Monday, November 12, 2012

Doing Our Part to Help the Economy

No, this isn't it. I don't think this one has
electronic controls.
Buying a washing machine. Our Whirlpool Calypso, a lemon of a machine if ever one were built (which I'd brought back from the dead at least three times), finally nutated itself into an inert hunk of metal. Armed with printouts from the latest Consumer Reports online—which we logged into from home, using my public library card, nifty—we headed to Sears. There, we looked at everything, and settled at last on a nice-looking Samsung high-efficiency top loader (our space is awfully tight for a front loader), and awaited delivery. Today, it came.

The minute it was installed, we knew we'd chosen the wrong machine. It's simply too big for our little pantry/laundry-room. I don't think we'd fully realized just how much the average washer had ballooned in size in the last ten or fifteen years. Nevertheless, the Sears guys said we had thirty days to return it, and we could use it in the meantime. So we went ahead and ran a few loads. (After leveling it, which the installers failed to do correctly.)

This was the top-rated machine from Consumer Reports, and yet it was amazing how quickly it revealed annoying design deficiencies.
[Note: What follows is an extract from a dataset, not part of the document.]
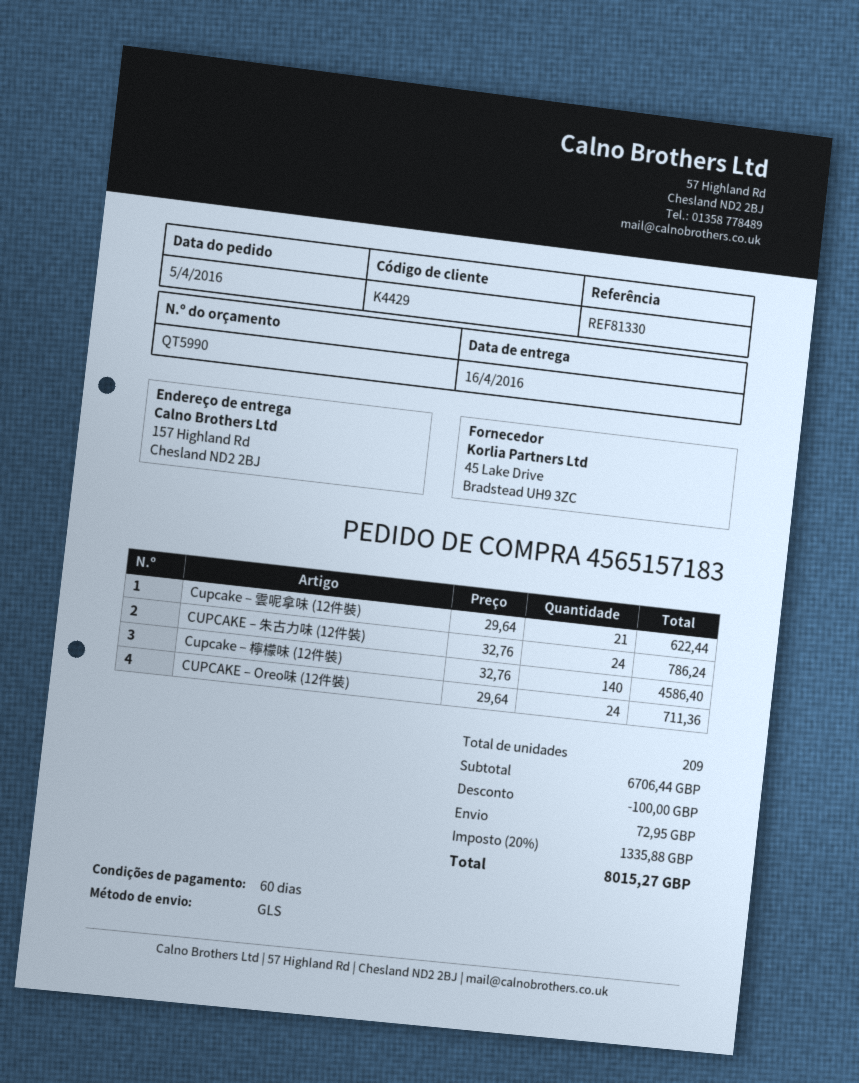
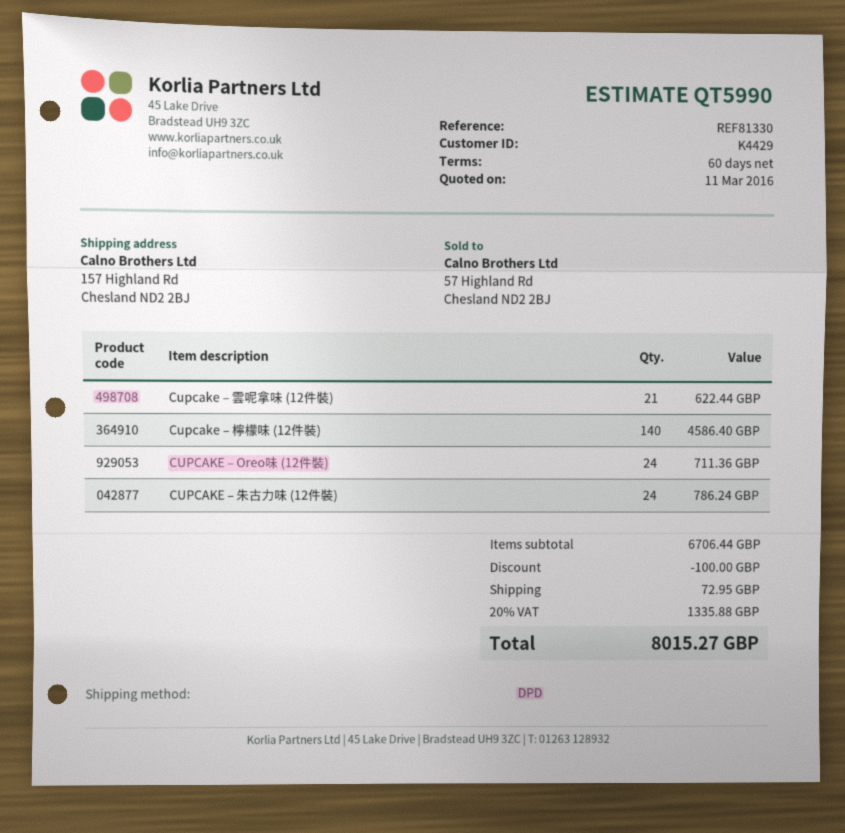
shipping method: GLS -> DPD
It's all electronic, which you're pretty much stuck with, if you want a high-efficiency machine. But the designers didn't think to add a button for "cancel and drain," so I had to wait out the water-only test run. Once you've pressed Start, you can't change anything, not even the water temperature selection. When it's done, it plays an electronic song that goes on for a surprisingly long time. Irritating the first time, and downhill after that.

And so, tomorrow, we get to go out and do it all over again. This time, with the benefit of experience, I hope. 

Postscript: After looking at a lot of other machines, we (the editorial "we") decided to do some creative carpentry, and make the Samsung fit in our space. We got over the UI design deficiencies pretty quickly, and decided that we liked it after all.  Actually, we all love the glass lid, so we can peer in and watch the clothes go swish, swish. Reminds me of when we had a big aquarium, which served double duty as "cat TV."  We are easily amused.